The reader is thus left with a sense of dissonance between the author's radical vision as outlined in his earlier discussion of health promotion's socio-economic and political focus (p. 28) and the current chapter's extreme individual focus, particularly evident in his analysis of empowerment (there is, e.g. no mention of the work of Freire, who has significantly influenced British health promotion and empowerment practice). Furthermore, having highlighted the need for a global approach, MacDonald focuses only on the problems of applying Western models to third world practice and fails to engage with many of the key global challenges facing health promotion at the turn of the century. It would have been useful, e.g. to consider some of the following questions: How can Healthy Cities/Communities programmes retain the global focus of Health for All? How can Western health promotion advocate for disinvestment and investment decisions which will promote global health and reduce inequalities between the North and the South? How does health promotion relate to the global imperatives set out in Agenda 21? How can an awareness of global issues (e.g. fair trade, structural readjustment) become an integral part of Western health promotion concerned with issues, e.g. food, smoking and HIV/AIDS?

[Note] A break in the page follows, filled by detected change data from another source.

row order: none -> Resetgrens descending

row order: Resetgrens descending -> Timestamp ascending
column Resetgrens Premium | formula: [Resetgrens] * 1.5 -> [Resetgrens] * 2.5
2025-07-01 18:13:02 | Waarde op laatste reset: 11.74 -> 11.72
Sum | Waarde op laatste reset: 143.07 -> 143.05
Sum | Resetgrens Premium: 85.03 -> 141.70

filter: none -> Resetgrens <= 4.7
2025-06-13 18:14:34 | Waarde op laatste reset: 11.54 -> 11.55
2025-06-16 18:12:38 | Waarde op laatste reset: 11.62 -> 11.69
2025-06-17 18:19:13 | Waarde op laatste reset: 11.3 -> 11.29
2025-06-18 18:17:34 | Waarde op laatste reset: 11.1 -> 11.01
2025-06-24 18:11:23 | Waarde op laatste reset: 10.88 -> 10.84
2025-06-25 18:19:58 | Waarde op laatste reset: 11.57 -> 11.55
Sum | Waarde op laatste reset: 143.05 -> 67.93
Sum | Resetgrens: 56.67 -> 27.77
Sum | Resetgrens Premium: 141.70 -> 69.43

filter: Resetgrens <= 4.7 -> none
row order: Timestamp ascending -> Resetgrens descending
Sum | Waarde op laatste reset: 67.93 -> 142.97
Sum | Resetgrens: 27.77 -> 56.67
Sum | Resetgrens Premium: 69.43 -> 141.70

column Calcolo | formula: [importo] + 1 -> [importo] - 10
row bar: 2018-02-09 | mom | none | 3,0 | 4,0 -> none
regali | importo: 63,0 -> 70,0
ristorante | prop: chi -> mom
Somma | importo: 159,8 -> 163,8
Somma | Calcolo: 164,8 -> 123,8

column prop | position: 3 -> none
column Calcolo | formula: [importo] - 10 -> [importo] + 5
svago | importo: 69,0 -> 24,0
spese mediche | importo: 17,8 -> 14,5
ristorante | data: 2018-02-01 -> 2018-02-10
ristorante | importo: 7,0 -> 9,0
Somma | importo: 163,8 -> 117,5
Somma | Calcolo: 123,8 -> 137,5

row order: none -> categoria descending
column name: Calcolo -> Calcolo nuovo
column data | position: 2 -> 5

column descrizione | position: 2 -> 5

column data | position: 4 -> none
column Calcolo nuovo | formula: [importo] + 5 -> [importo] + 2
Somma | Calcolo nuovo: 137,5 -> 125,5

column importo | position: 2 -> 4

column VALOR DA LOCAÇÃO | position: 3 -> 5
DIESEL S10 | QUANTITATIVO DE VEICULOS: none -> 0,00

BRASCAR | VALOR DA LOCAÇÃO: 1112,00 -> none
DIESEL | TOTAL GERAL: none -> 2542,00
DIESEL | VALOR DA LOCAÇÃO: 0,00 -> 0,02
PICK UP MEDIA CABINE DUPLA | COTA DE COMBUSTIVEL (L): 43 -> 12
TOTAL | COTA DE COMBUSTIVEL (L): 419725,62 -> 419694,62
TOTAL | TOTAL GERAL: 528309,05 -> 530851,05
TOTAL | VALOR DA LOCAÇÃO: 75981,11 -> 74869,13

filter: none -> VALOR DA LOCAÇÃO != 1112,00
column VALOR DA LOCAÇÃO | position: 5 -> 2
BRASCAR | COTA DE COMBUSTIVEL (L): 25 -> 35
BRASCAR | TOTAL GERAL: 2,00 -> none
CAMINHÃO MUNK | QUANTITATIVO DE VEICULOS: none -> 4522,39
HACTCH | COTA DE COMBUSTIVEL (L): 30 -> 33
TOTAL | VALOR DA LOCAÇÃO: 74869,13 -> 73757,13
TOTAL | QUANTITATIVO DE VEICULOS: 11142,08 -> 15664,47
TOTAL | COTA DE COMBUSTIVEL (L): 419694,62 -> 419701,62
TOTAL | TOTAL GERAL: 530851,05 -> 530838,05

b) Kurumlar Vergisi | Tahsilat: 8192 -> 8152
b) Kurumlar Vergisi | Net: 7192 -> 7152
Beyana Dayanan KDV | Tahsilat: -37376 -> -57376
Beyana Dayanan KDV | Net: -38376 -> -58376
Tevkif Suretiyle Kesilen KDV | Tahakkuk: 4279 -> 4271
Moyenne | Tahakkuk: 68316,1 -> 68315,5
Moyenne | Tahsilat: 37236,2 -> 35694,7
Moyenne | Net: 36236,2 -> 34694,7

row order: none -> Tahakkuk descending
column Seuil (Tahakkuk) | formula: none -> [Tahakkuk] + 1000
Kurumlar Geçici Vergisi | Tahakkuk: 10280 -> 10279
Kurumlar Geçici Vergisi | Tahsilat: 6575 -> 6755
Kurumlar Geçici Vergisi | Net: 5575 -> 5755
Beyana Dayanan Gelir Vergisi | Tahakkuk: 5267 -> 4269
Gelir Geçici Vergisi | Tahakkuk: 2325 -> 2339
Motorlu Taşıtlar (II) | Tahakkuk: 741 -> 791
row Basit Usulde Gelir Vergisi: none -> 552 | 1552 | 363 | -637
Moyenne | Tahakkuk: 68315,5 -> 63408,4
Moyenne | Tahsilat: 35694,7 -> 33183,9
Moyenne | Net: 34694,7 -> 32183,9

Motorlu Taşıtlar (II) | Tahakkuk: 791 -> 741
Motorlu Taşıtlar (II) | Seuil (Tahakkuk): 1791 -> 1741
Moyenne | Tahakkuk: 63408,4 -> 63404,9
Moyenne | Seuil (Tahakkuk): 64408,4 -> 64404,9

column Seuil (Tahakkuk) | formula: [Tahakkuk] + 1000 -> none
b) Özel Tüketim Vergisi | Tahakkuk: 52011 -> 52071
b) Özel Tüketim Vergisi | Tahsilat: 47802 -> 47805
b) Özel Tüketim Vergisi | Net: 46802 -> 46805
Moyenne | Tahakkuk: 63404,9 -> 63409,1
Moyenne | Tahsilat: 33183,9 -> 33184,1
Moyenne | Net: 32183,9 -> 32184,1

Having narrowed the focus in Chapters 5 and 6 to consider the experience, consequences of health being viewed as a commodity, shifting nature of the relationship between medicine and the state, and the value of the 1992 Health Strategy for England, The Health of the Nation (Department of Health, 1992
), Chapters 714 are devoted to an eclectic mix of topics, methods and issues. Whilst MacDonald acknowledges in his preface that it is impossible to deal with every important health promotion issue, it would have been helpful to understand his choice of subject matter, which ranges in no particular order from sexual health promotion (focusing almost exclusively on HIV/AIDS), through diet, ethics, mass media, employment and unemployment to tobacco, alcohol and assessment of health promotion initiatives. These chapters are all interesting and offer the reader stimulating and unconventional perspectives on the topics. However, their self-contained nature and their failure to meaningfully address or at times even demonstrate links to the book's central concern with a global approach leave the reader with a sense of disconnectedness. For instance, in Chapter 7, there is no discussion of HIV/AIDS as a global problem let alone an analysis of the political and economic factors contributing to its prevalence in countries of the South.
In summary, then, Rethinking Health Promotion: A Global Approach offers a thought-provoking and visionary historical and philosophical analysis of health promotion, provides a number of interesting essays on a diversity of issues, methods and topics, and raises important and stimulating questions which should prompt further reflection and debate in the field. However, the book is disappointing in a number of ways. Firstly, it fails to cogently or comprehensively address its central concern with developing a truly global approach. Secondly, it lacks coherence and at times reads like a series of self-contained essays, with individual chapters lacking connectedness and engagement with the book's central focus. Thirdly, for a new textbook on health promotion, it fails to refer to a number of recent developments and influences (e.g. sustainable development, settings-based health promotion). And lastly, even though it contains a myriad of useful references, many of MacDonald's boldest and most significant assertions (e.g. the distinction between impowerment and empowerment: health promotion being underpinned by feminism, environmentalism and anti-authoritarianism) are unsubstantiated and developed with minimal reference to the work of other authors.
REFERENCES
Department of Health (1992) The Health of the Nation: A Strategy for Health on England. HMSO, London, UK.
Lalonde, M. (1974) A New Perspective on the Health of Canadians. Information Canada, Ottawa, Canada.